過剰診断は、「偽陽性」や「誤診」とは違います。偽陽性とは、実際はがんではないのに一次検査でがんの疑いありと判定されること。誤診とは、がんではないのに誤ってがんと診断したり、逆にがんなのに誤ってがんではないと診断したりすることです。これらと違って過剰診断は診断自体は正確で、病理検査でもがんと診断されます。
近藤誠氏の「がんもどき」理論とは違う
こうして「治療しなくてもいいがんがある」というふうに書くと、近藤誠氏の「がん放置療法」が正しかったと思われてしまうかもしれませんが、そうではありません。
近藤氏は、すべてのがんは「放置しても転移しない『がんもどき』」と「発見時点ですでに転移している『本物のがん』」のどちらかに属するとし、それ以外の中間的な存在を認めませんでした。だからこそ、がん検診もがん治療も必要はない、副作用のある「抗がん剤」は不要だと主張したのです。

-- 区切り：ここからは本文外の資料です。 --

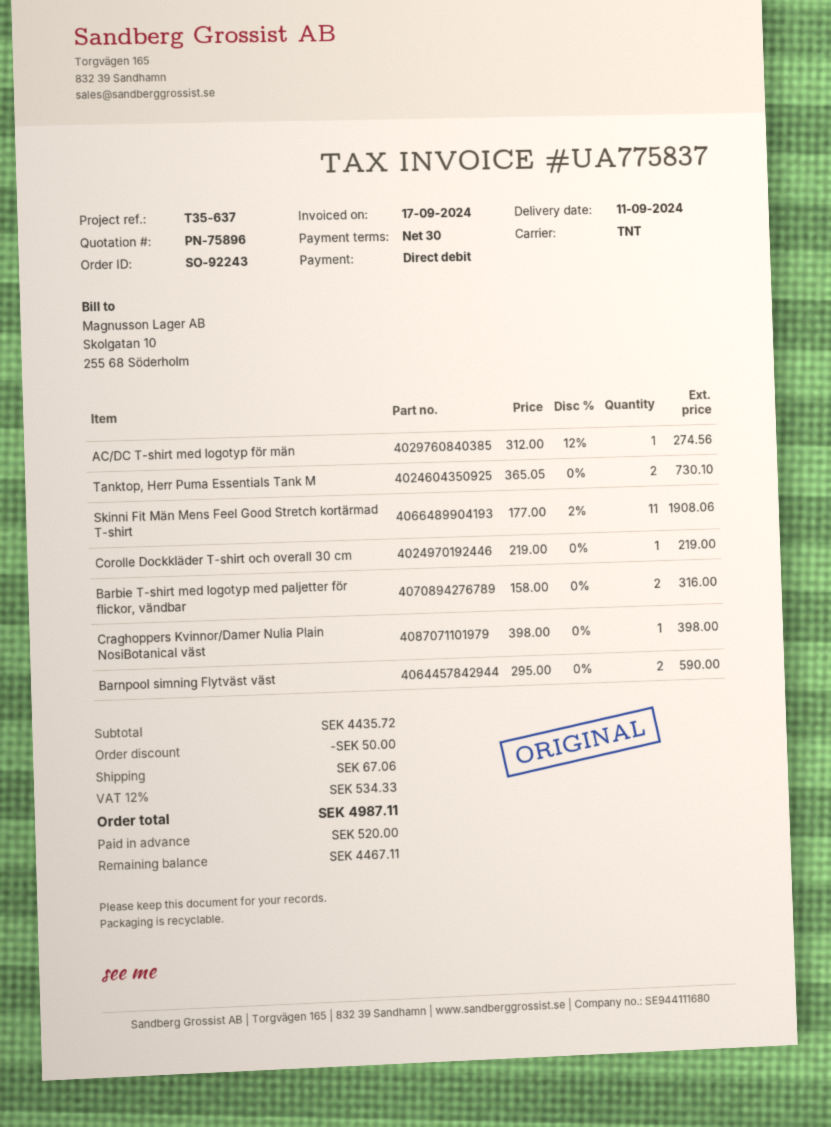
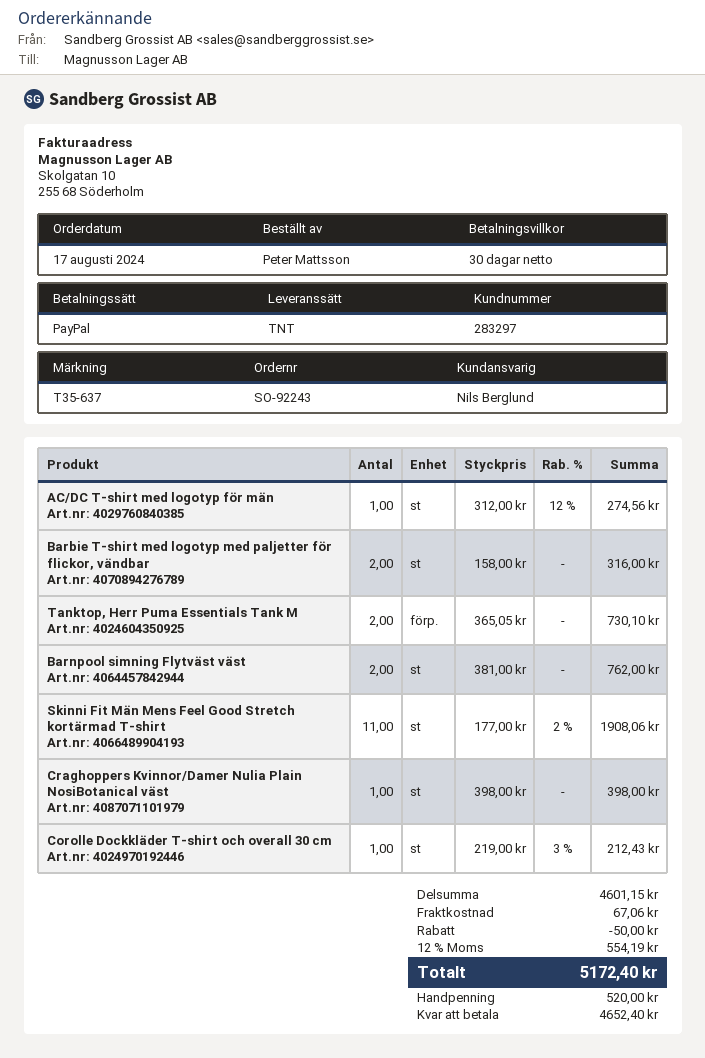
payment method: direct debit -> PayPal
Corolle Dockkläder T-shirt och overall 30 cm: 1 x 219.00 = 219.00 -> 1 x 219.00 - 3% = 212.43
Barnpool simning Flytväst väst: 2 x 295.00 = 590.00 -> 2 x 381.00 = 762.00
subtotal: 4435.72 -> 4601.15
tax: 12% = 534.33 -> 12% = 554.19
total: 4987.11 -> 5172.40
balance: 4467.11 -> 4652.40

一方、標準的な医学の見解では「治療しなくても症状を起こさないがん(=過剰診断)」と「発見時に治療しても予後が改善しないがん」のほかに、「早期発見して転移・進行する前に治療を行えば予後を改善できるがん」も存在します。何しろ、公費で受けられるがん検診があるのは早期発見・早期治療することで救えるがんもあり、科学的に有効だと認められているからです。
近藤誠氏の主張は、個人的な解釈に基づくもので、国際的な医学の常識や科学的根拠とは一致していません。主要な医学会や公的機関はいずれも、近藤氏の「がんもどき理論」を支持していないのです。